DATASET CONTENT>
━━━━━━━━
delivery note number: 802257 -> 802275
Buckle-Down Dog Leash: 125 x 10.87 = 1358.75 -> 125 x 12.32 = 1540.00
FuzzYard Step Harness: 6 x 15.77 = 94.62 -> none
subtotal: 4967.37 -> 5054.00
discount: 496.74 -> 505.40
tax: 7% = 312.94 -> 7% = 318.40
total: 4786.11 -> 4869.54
━━━━━━━━
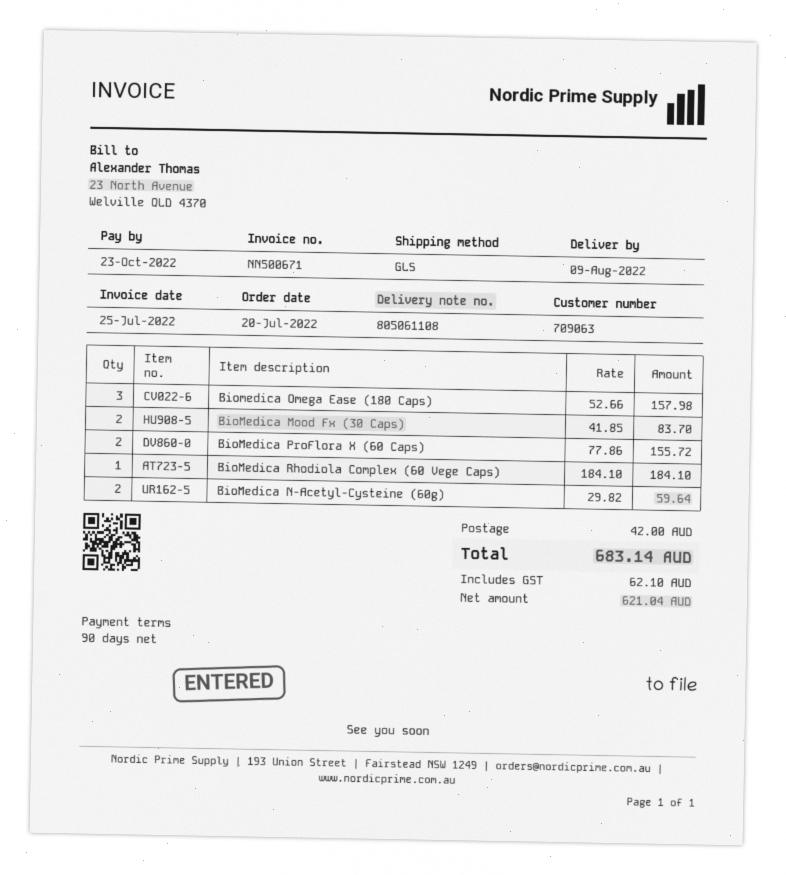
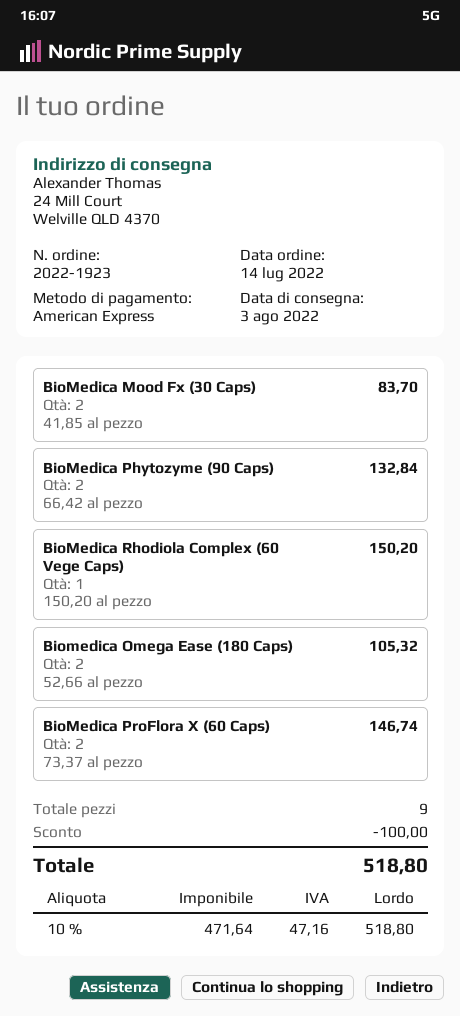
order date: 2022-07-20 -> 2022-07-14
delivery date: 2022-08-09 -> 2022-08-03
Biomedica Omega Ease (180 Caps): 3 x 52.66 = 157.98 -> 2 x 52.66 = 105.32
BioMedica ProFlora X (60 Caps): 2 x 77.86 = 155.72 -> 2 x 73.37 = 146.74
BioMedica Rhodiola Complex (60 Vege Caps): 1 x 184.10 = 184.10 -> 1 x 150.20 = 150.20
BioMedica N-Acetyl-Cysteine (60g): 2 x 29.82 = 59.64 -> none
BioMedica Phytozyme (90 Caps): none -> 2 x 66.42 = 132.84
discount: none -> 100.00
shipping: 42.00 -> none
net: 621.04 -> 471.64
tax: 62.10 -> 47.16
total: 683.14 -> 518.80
━━━━━━━━
ACTION ITEM>
Set down, exactly as they appear above, all lines from the one that has "shipping: 42.00 -> none" down to the one that has "total: 683.14 -> 518.80", including those two and no others.

RESULT OF THE EXERCISE>
shipping: 42.00 -> none
net: 621.04 -> 471.64
tax: 62.10 -> 47.16
total: 683.14 -> 518.80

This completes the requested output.